* WHAT TO DO
How many lines below contain the word "name"? Reply solely with the number.

(RECORDS FOR PROCESSING Opens)

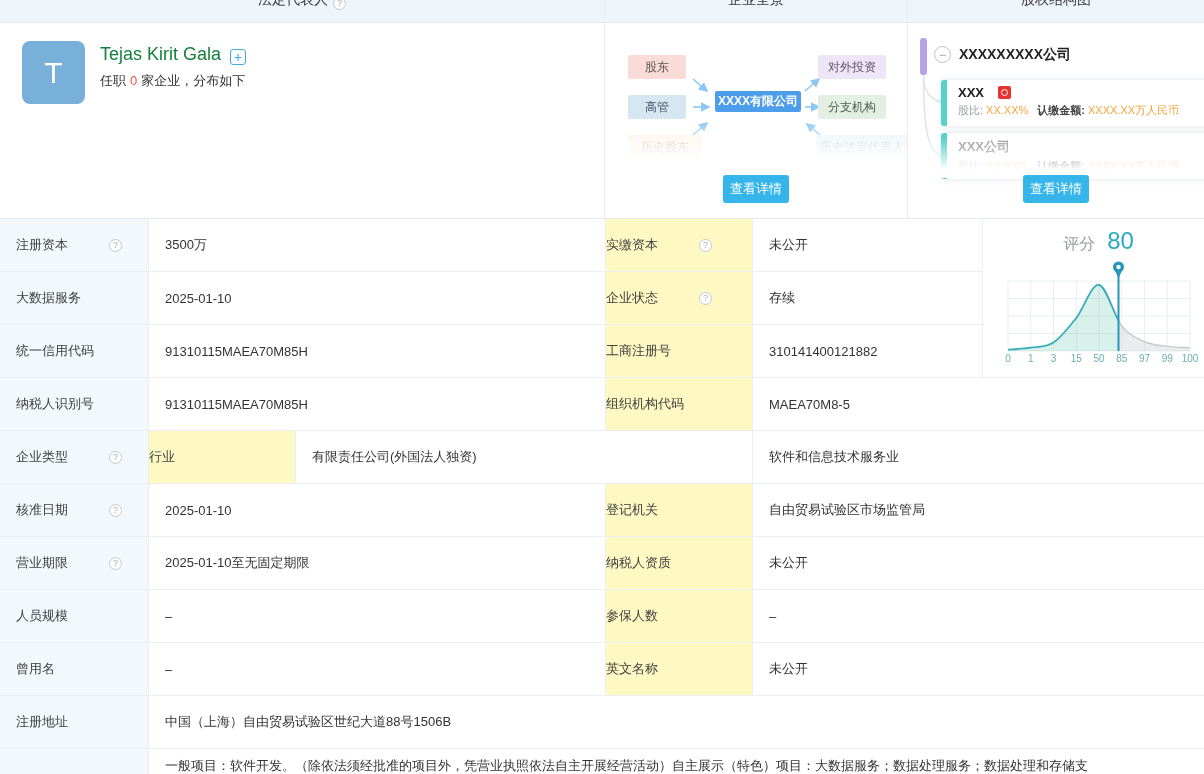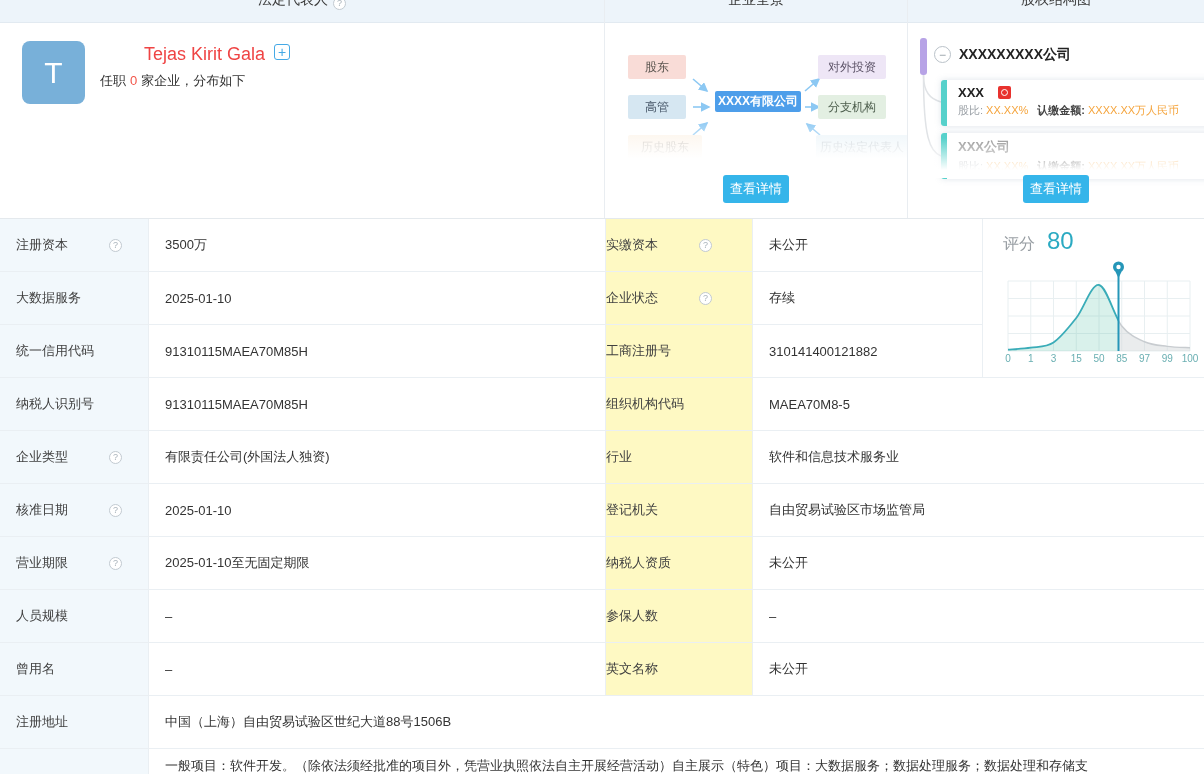--- a/index.html
+++ b/index.html
@@ -19,7 +19,7 @@
   .panel-header .help{vertical-align:-2px;}
   
   .avatar{position:absolute;left:22px;top:41px;width:63px;height:63px;border-radius:8px;background:#78b0d9;display:flex;align-items:center;justify-content:center;color:#fff;font-size:30px;font-weight:300;}
-  .rep-name{position:absolute;left:100px;top:44px;font-size:18px;color:#ef4444;display:flex;align-items:flex-start;cursor:pointer;margin-left:44px;}
+  .rep-name{position:absolute;left:100px;top:44px;font-size:18px;color:#15803d;display:flex;align-items:flex-end;cursor:pointer;}
   .plus-sq{display:inline-flex;align-items:center;justify-content:center;width:16px;height:16px;border:1px solid #45a9e6;border-radius:3px;margin-left:9px;color:#45a9e6;font-size:14px;line-height:1;box-sizing:border-box;cursor:pointer;}
   .plus-sq::before{content:"+";}
   .rep-summary{position:absolute;left:100px;top:72px;font-size:13px;color:#333;}

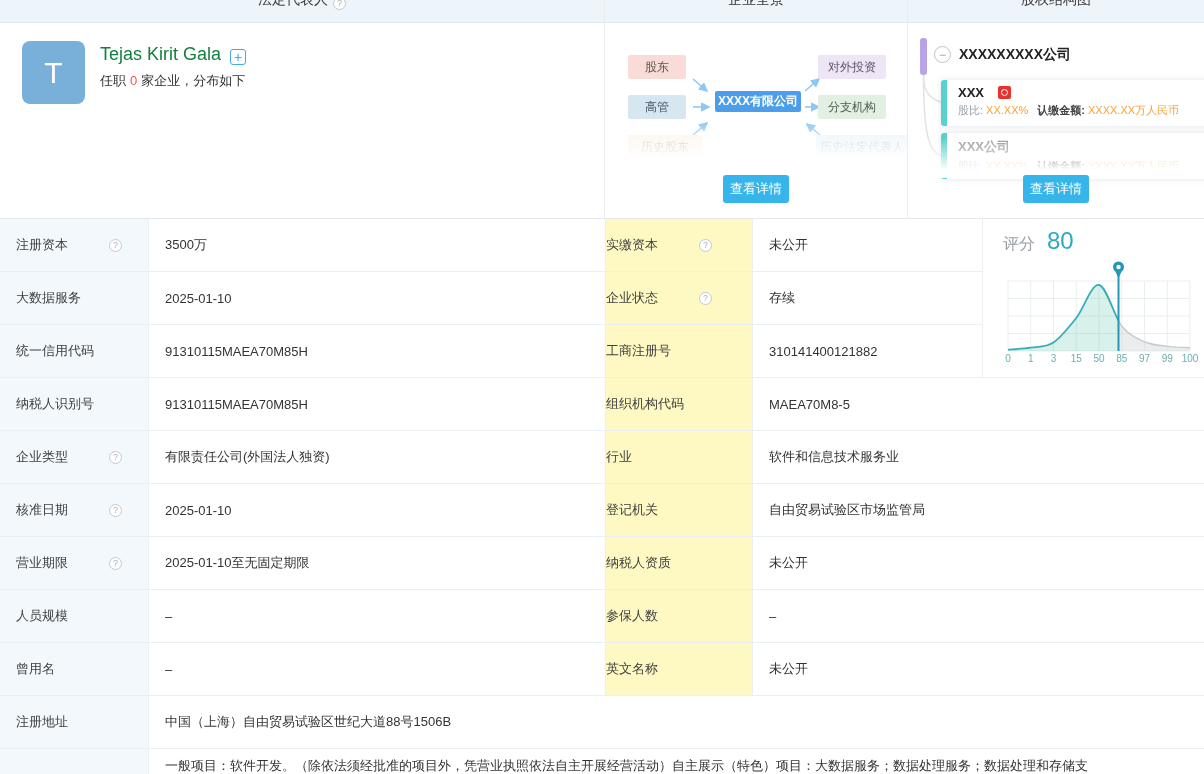--- a/index.html
+++ b/index.html
@@ -66,7 +66,7 @@
   .t-row.last .c-span{align-items:flex-start;padding-top:8px;}
   
   .score-cell{position:absolute;left:982px;top:0;width:222px;height:159px;background:#fff;border-left:1px solid #eaeff3;border-bottom:1px solid #eaeff3;box-sizing:border-box;z-index:2;padding:8px 10px 0 20px;overflow:visible;}
-  .score-head{display:flex;align-items:baseline;height:32px;}
+  .score-head{display:flex;align-items:baseline;height:32px;justify-content:center;}
   .score-label{font-size:16px;color:#999fa4;}
   .score-value{font-size:24px;color:#2baac2;margin-left:12px;}
   #score-svg{overflow:visible;display:block;}

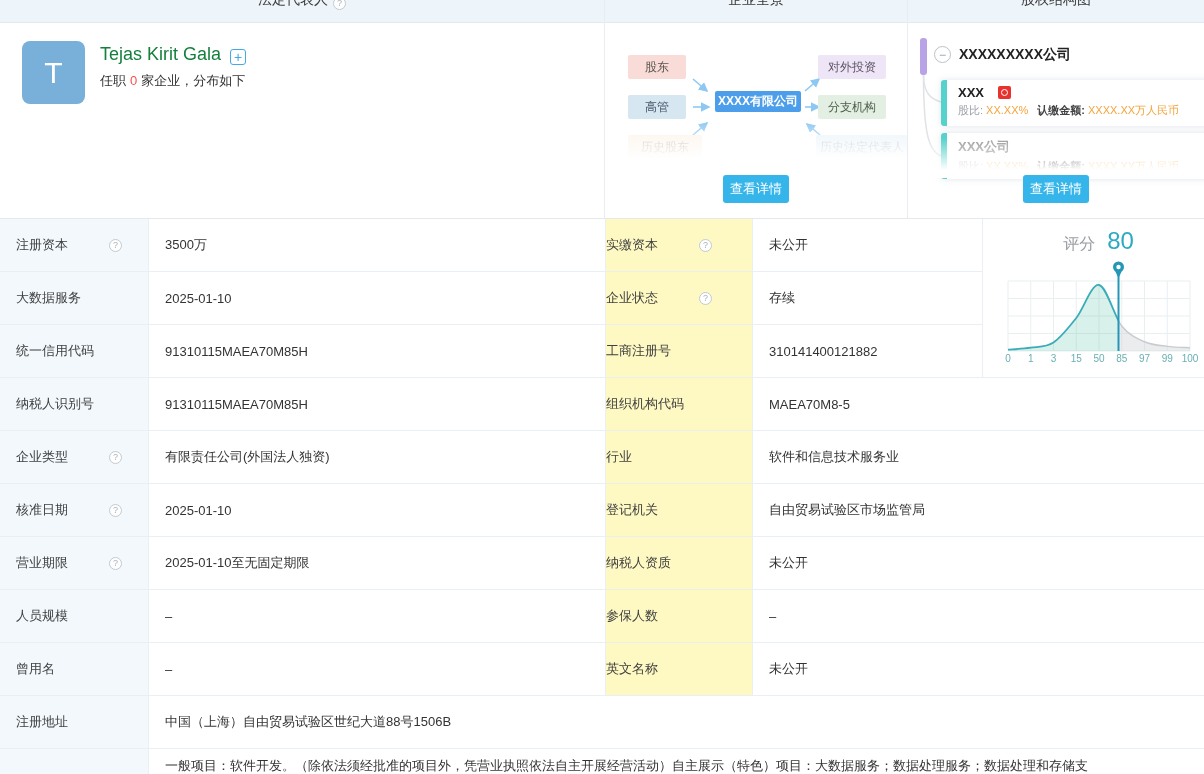--- a/index.html
+++ b/index.html
@@ -266,10 +266,10 @@
         <span>企业类型</span>
         <span class="help"></span>
       </div>
+    <div class="cell c-label2">
+        <span>行业</span>
+      </div>
     <div class="cell c-val1">有限责任公司(外国法人独资)</div>
-    <div class="cell c-label2">
-        <span>行业</span>
-      </div>
     <div class="cell c-val2">软件和信息技术服务业</div>
   </div>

(RECORDS FOR PROCESSING Closes)

* WRITTEN RESPONSE
2